Who remembers the food-rationing-coupons after the war? Remember WWII Atlantic convoys with grain shipments from Canada, torpedoed out of the water by ‘das bot’ ? Think there will never be another fuel crisis? Think terrorists will never take a pop at food exports from the third world? Imagine Boko Haram threatening to lace kenyan beans? Would you be glad the French could still fill some Waitrose shelves with ‘Haricot verts’?
So we protect our agricultural sector in the EU for good reason. The cheapest possible food price in the shops for EU consumers is not the be all and end all of EU agricultural policy. Today taking care of our countryside and bio-diversity is an important secondary goal. Anyway who do you think will profit most if we just left it to the market: EU consumers, poor villagers in Africa or the likes of Tesco, Sainsburys?
Back to CAP. Although reduced in size, CAP still is one of the most costly EU programmes we all benefit from in different ways, taking up about 40% of the EU’s budget.

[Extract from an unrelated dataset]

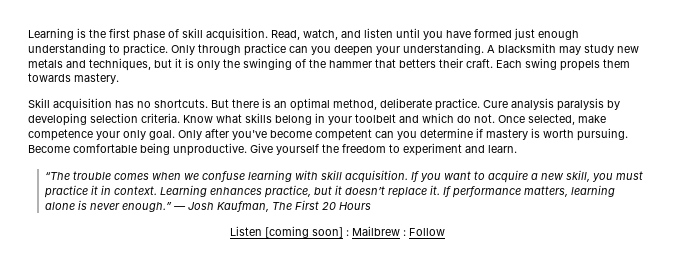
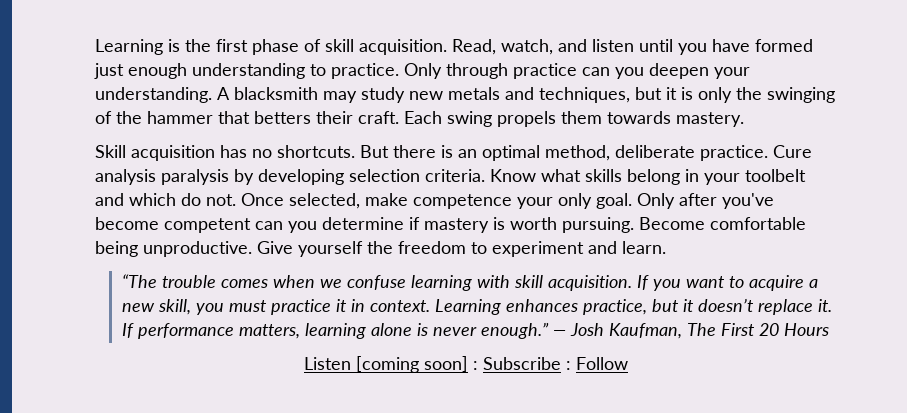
- Listen [coming soon] : Mailbrew : Follow
+ Listen [coming soon] : Subscribe : Follow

UKIP likes to say this adds nearly £400 a year to the household bills of poor British families, but funnily enough they plan to continue subsidising British farmers exactly the same!
So how is #UKIP going to save £55 M. a day if their Agricultural spokesman Stuart Agnew MEP proposes to pay UK farmers roughly the same amount per acre as the current EU’s CAP Single Farm Payment, typically worth approximately £210 per hectare (£85 per acre), per annum?
Is this another case of having your #UKIP pie and eat it?
- £80 per acre on lowland, pro-rata decrease on marginal and hill land, capped at £120,000 (1,500 lowland acres, pro rata higher acreage limits on other land)
- See last paragraph: Is it worth it? current EU’s CAP Single Farm Payment £85 per acre
- Leave the EU and save £55 million every day (p. 10)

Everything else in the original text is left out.